Kenny Drew. Il Periodo Europeo

Come era avvenuto in precedenza per numerosi jazzisti americani, all’inizio degli anni sessanta il pianista Kenny Drew attraversa l’Atlantico per stabilirsi in Europa, dapprima a Parigi e in seguito a Copenaghen.

Negli anni giovanili mentre frequenta il liceo il pianista  era entrato a far parte  della band del sassofonista Sonny Rollins insieme al sassofonista Jackie McLean e al contrabbassista Art Taylor. In seguito collabora con Charlie Parker, Coleman Hawkins, Lester Young, Sonny Rollins, con il quale negli anni cinquanta insieme al batterista Max Roach incide l’album Tour de Force (1956), per suonare nello stesso periodo col sassofonista John Coltrane nel lavoro discografico Blue Train (1957) e formare un proprio trio con il contrabbassista Paul Chambers e il batterista Philly Joe Jones.

In Europa Kenny Drew trova un ambiente ideale per lavorare in contesti musicali variegati e stimolanti fuori dalla ristretta cerchia dei musicisti afro-americani attivi nel circuito jazzistico statunitense. Inoltre, in particolare nella capitale danese, il pianista ha la possibilità di dedicarsi  maggiormente agli studi musicali e al contempo approfondire le proprie conoscenze e abilità strumentali. Un percorso artistico  comune alle figure del jazz americano emigrate in Europa, pronte a mettersi in gioco per recepire, assimilare e fare proprie le tendenze estetico-formali della musica europea, ancorata, anche nel caso del jazz, al folklore e alla tradizione classica.

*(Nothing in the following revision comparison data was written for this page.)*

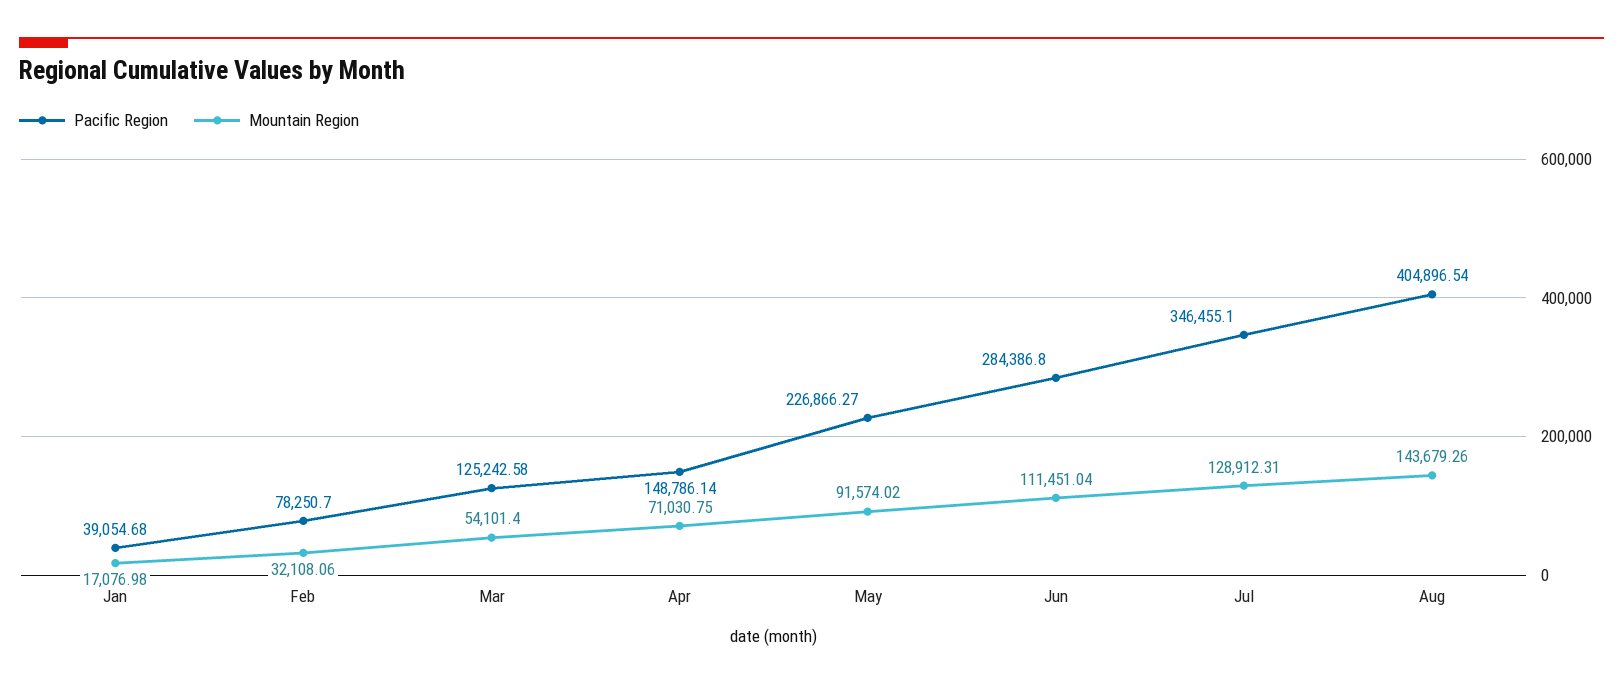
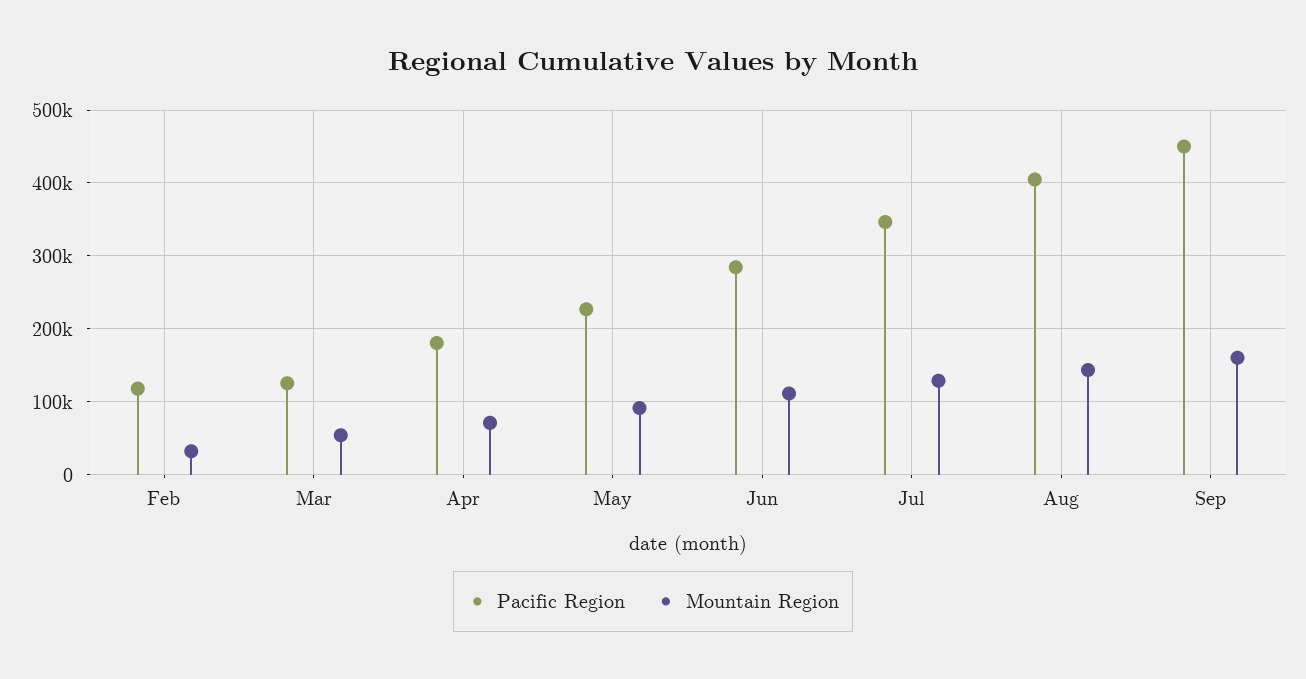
Pacific Region, Jan: 39054.68 -> none
Mountain Region, Jan: 17076.98 -> none
Pacific Region, Feb: 78250.7 -> 120000
Pacific Region, Apr: 148786.14 -> 180000
Pacific Region, Sep: none -> 450000
Mountain Region, Sep: none -> 160000

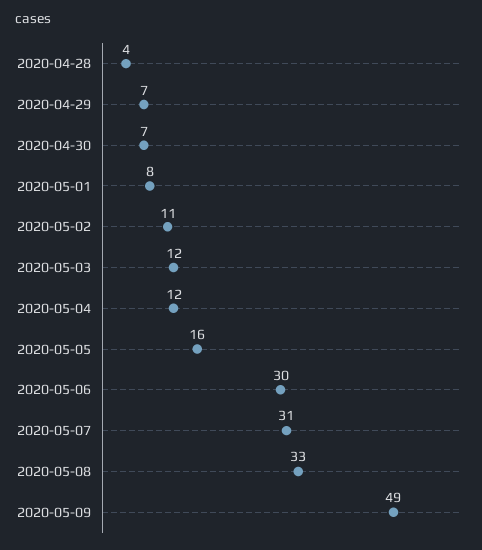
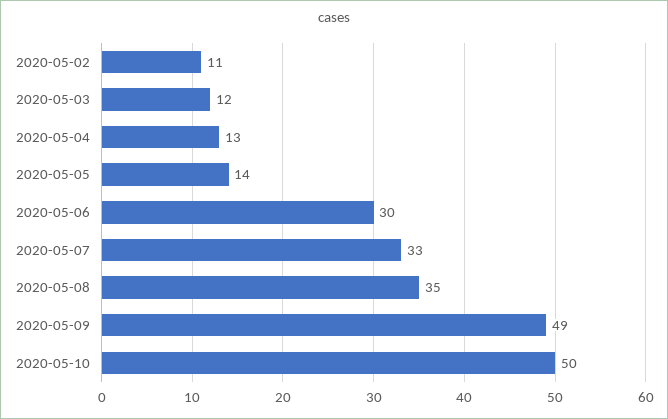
2020-04-28: 4 -> none
2020-04-29: 7 -> none
2020-04-30: 7 -> none
2020-05-01: 8 -> none
2020-05-04: 12 -> 13
2020-05-05: 16 -> 14
2020-05-07: 31 -> 33
2020-05-08: 33 -> 35
2020-05-10: none -> 50

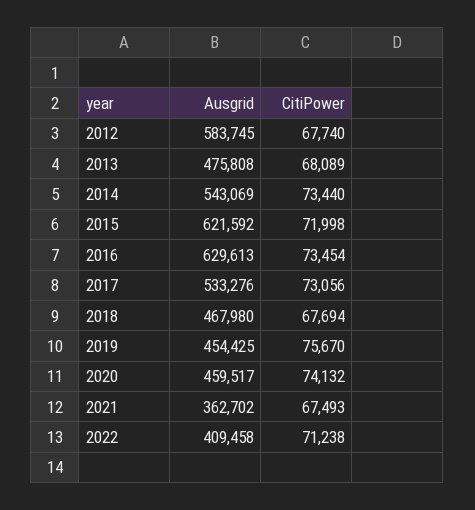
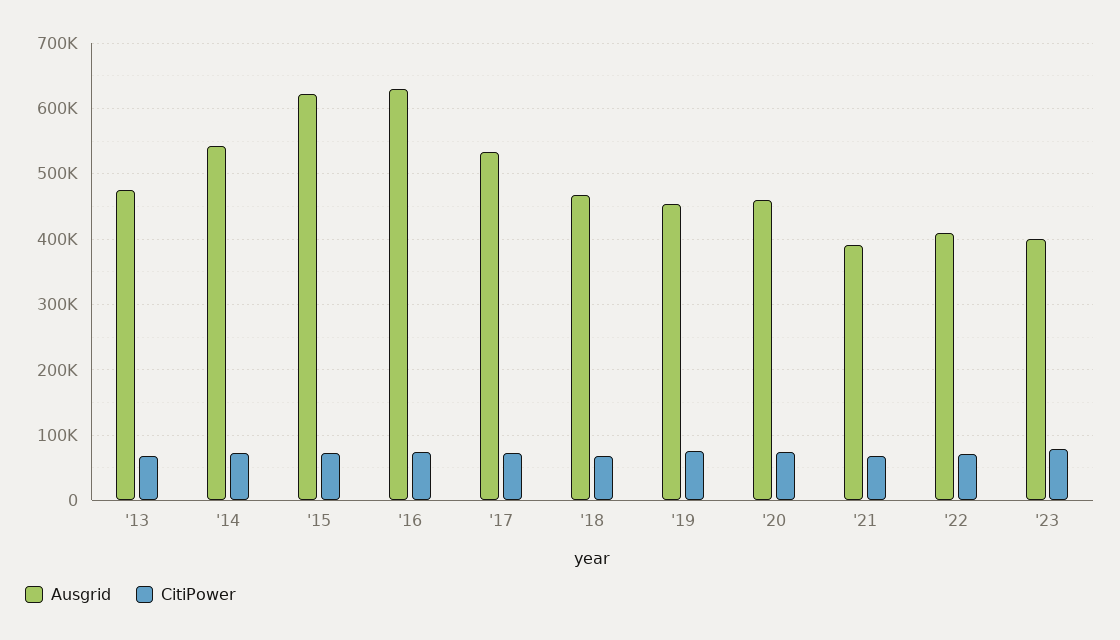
Ausgrid, 2012: 583745 -> none
CitiPower, 2012: 67740 -> none
Ausgrid, 2021: 362702 -> 390000
Ausgrid, '23: none -> 400000
CitiPower, '23: none -> 80000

Lo stile pianistico di Kenny Drew, influenzato da Bud Powell, si arricchisce di questi elementi aggiungendo all’utilizzo dei block chords (locked hands) nell’armonizzazione della linea melodica (tecnica utilizzata da George Shearing, Red Garland, Bill Evans e altri) e al fraseggio asciutto desunto dalla scuola blues un certo gusto per l’astrattezza lirica delle atmosfere musicali del Nord Europa.

In Danimarca, il pianista instaura un lungo sodalizio artistico, con l’incisione di diversi dischi in duo, con Niels-Henning Ørsted Pedersen, contrabbassista che, tra la fine degli anni sessanta e il decennio successivo, si ritaglia la visibilità internazionale collaborando con grandi nomi del jazz statunitense, in particolare col pianista Oscar Peterson.

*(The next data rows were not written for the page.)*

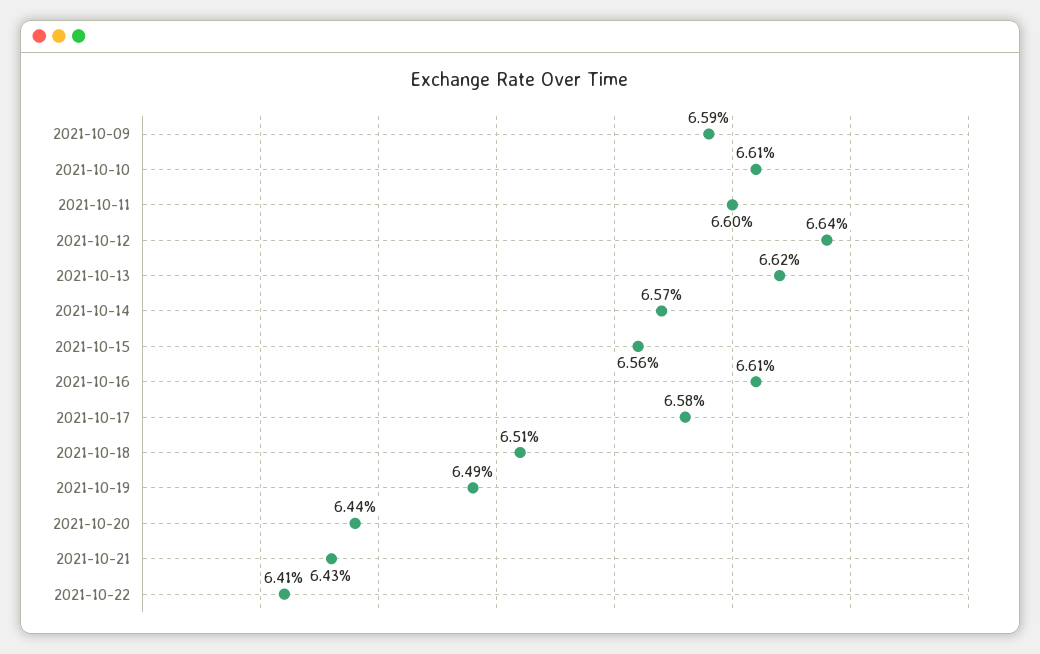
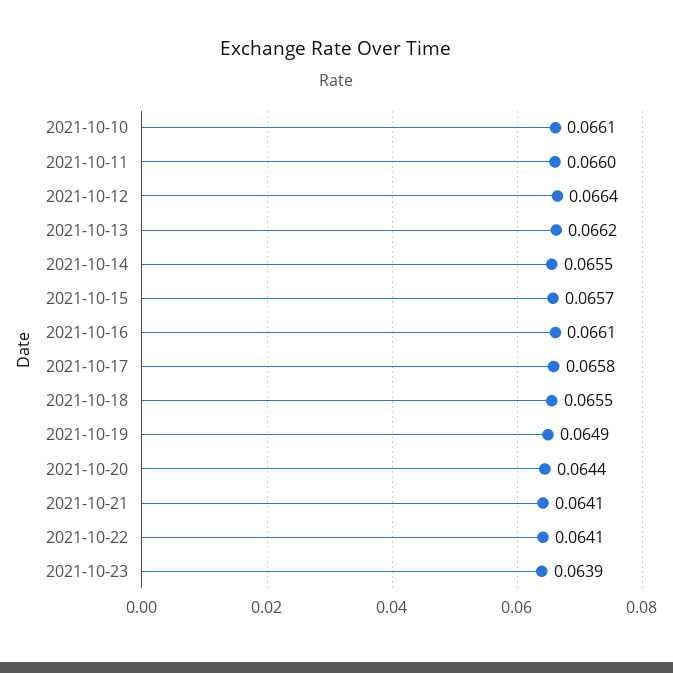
2021-10-09: 0.0659 -> none
2021-10-14: 0.0657 -> 0.0655
2021-10-15: 0.0656 -> 0.0657
2021-10-18: 0.0651 -> 0.0655
2021-10-21: 0.0643 -> 0.0641
2021-10-23: none -> 0.0639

Il contrabbassista danese abbina l’approccio stilistico desunto dalla musica colta europea ad una tecnica strumentale unica nel suo genere: invece di utilizzare tre dita della mano destra, come la maggioranza dei contrabbassisti moderni, Ørsted Pedersen ne utilizza quattro, “in tecniche diverse di pizzicato e attacco”. Nel 1981 il contrabbassista danese collabora con Dado Moroni, giovane pianista italiano che in quegli anni si sta mettendo in luce nel circuito jazzistico internazionale, partecipando all’incisione del lavoro discografico Bluesology, col trombettista Franco Ambrosetti e il batterista Tullio De Piscopo.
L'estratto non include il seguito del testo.